Supplement Fig. S8. OTUs phylogenic relationship matrices. Phylogenetic relationship among OTUs are represented for larvae (A) and plant (B) microbial The relationships between the OTUs, used for analysis of bacterial community, were obtained with FastTree method assuming the GTR evolution model. Colour of each cell encodes the relationship between the OTUs, located at those row and column with the gradation of red indicating the level of relatedness. The order of the OTUs is selected according to the available approximate taxonomic classification and is further aligned according to phylogenic similarity, with the colours and relative ordering following the Fig. 2 in main text. A detailed similarly ordered lists of individual OTU with their full taxonomic classification are provided in Supplementary Table S2.
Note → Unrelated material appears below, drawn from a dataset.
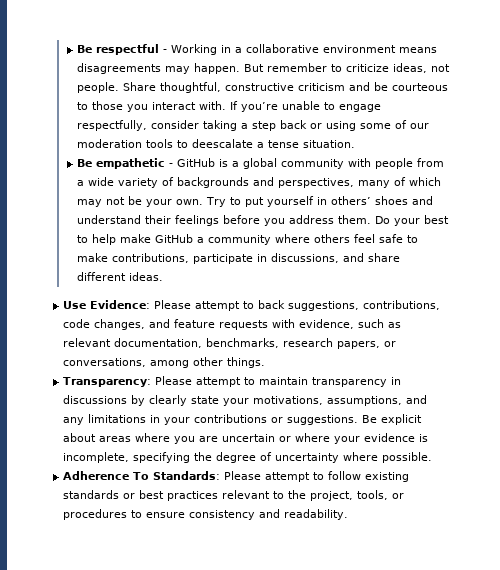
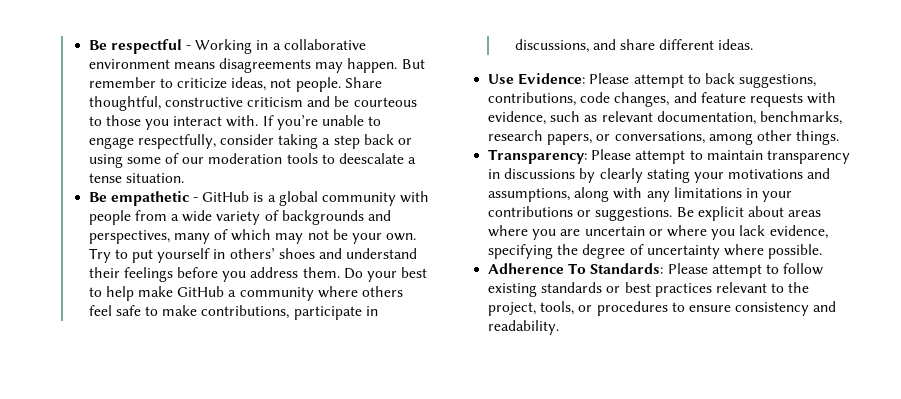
- Transparency: Please attempt to maintain transparency in discussions by clearly state your motivations, assumptions, and any limitations in your contributions or suggestions.
+ Transparency: Please attempt to maintain transparency in discussions by clearly stating your motivations and assumptions, along with any limitations in your contributions or suggestions.
- Be explicit about areas where you are uncertain or where your evidence is incomplete, specifying the degree of uncertainty where possible.
+ Be explicit about areas where you are uncertain or where you lack evidence, specifying the degree of uncertainty where possible.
Supplementary Table S1. Predictive powers of the larval and plant models. Predictive power is measured by Tjur R2 for the presence‐absence models and by the standard R2 for the abundance models. The values show the mean ± standard deviation over the OTUs. As detailed in the Statistical Methods, Prediction P1 measures the predictive power solely due to the fixed effects part of the models, whereas P2 and P3 also account for species‐to‐species associations, with P2 being based on cross‐validation across species and P3 in on predicting the same data that were used to fit the model.
Supplementary Table S2. Taxonomic classification of the bacterial Operational Taxonomic Units.
Supplementary Table S3. Proportion of Heterozygous loci observed in males and females within the validation sample panel with known gender.
Supplementary Table S4. Genotyping for sex determination of M. cinxia.